Return each line of the data below exactly, omitting any pictures.

-.-.-

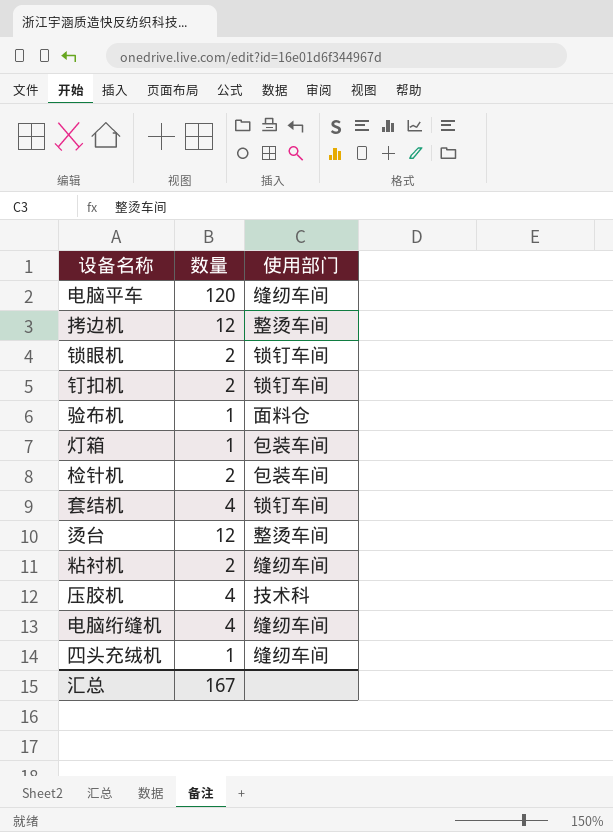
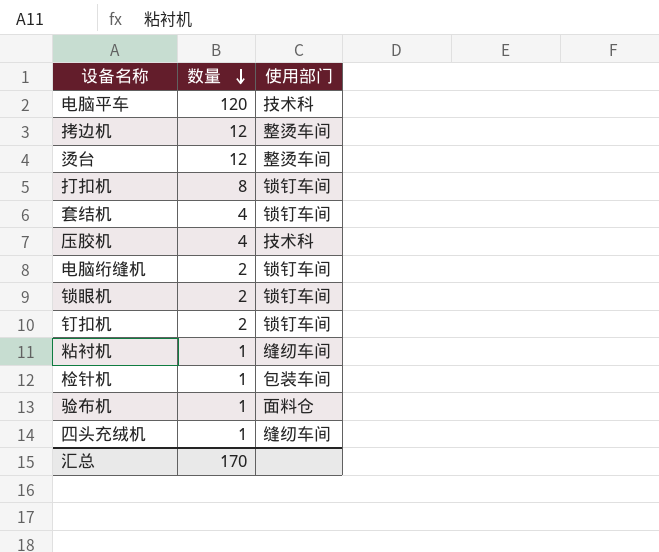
row order: none -> 数量 descending
row 灯箱: 1 | 包装车间 -> none
电脑平车 | 使用部门: 缝纫车间 -> 技术科
row 打扣机: none -> 8 | 锁钉车间
电脑绗缝机 | 数量: 4 -> 2
电脑绗缝机 | 使用部门: 缝纫车间 -> 锁钉车间
粘衬机 | 数量: 2 -> 1
检针机 | 数量: 2 -> 1
汇总 | 数量: 167 -> 170

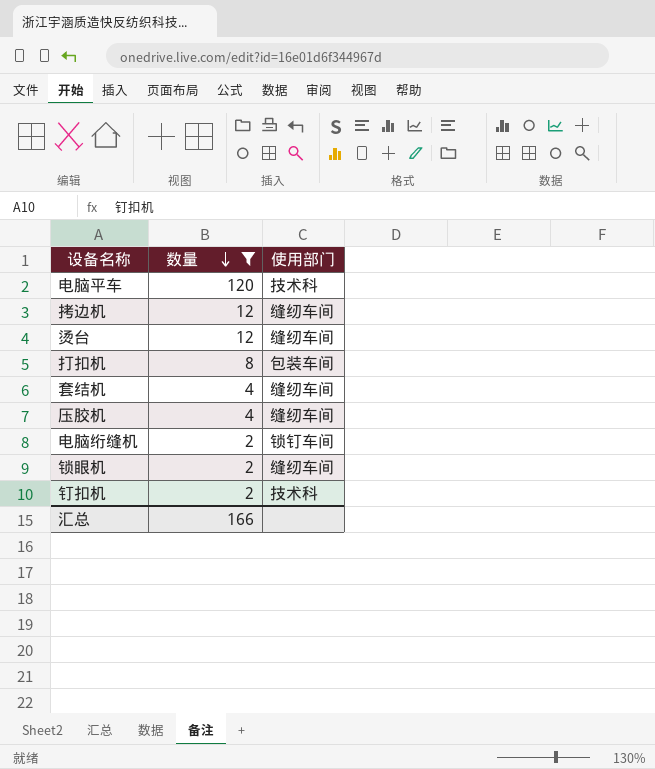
filter: none -> 数量 != 1
拷边机 | 使用部门: 整烫车间 -> 缝纫车间
烫台 | 使用部门: 整烫车间 -> 缝纫车间
打扣机 | 使用部门: 锁钉车间 -> 包装车间
套结机 | 使用部门: 锁钉车间 -> 缝纫车间
压胶机 | 使用部门: 技术科 -> 缝纫车间
锁眼机 | 使用部门: 锁钉车间 -> 缝纫车间
钉扣机 | 使用部门: 锁钉车间 -> 技术科
汇总 | 数量: 170 -> 166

-.-.-

> _RESPONSE TO THE TASK_
row order: none -> 数量 descending
row 灯箱: 1 | 包装车间 -> none
电脑平车 | 使用部门: 缝纫车间 -> 技术科
row 打扣机: none -> 8 | 锁钉车间
电脑绗缝机 | 数量: 4 -> 2
电脑绗缝机 | 使用部门: 缝纫车间 -> 锁钉车间
粘衬机 | 数量: 2 -> 1
检针机 | 数量: 2 -> 1
汇总 | 数量: 167 -> 170

filter: none -> 数量 != 1
拷边机 | 使用部门: 整烫车间 -> 缝纫车间
烫台 | 使用部门: 整烫车间 -> 缝纫车间
打扣机 | 使用部门: 锁钉车间 -> 包装车间
套结机 | 使用部门: 锁钉车间 -> 缝纫车间
压胶机 | 使用部门: 技术科 -> 缝纫车间
锁眼机 | 使用部门: 锁钉车间 -> 缝纫车间
钉扣机 | 使用部门: 锁钉车间 -> 技术科
汇总 | 数量: 170 -> 166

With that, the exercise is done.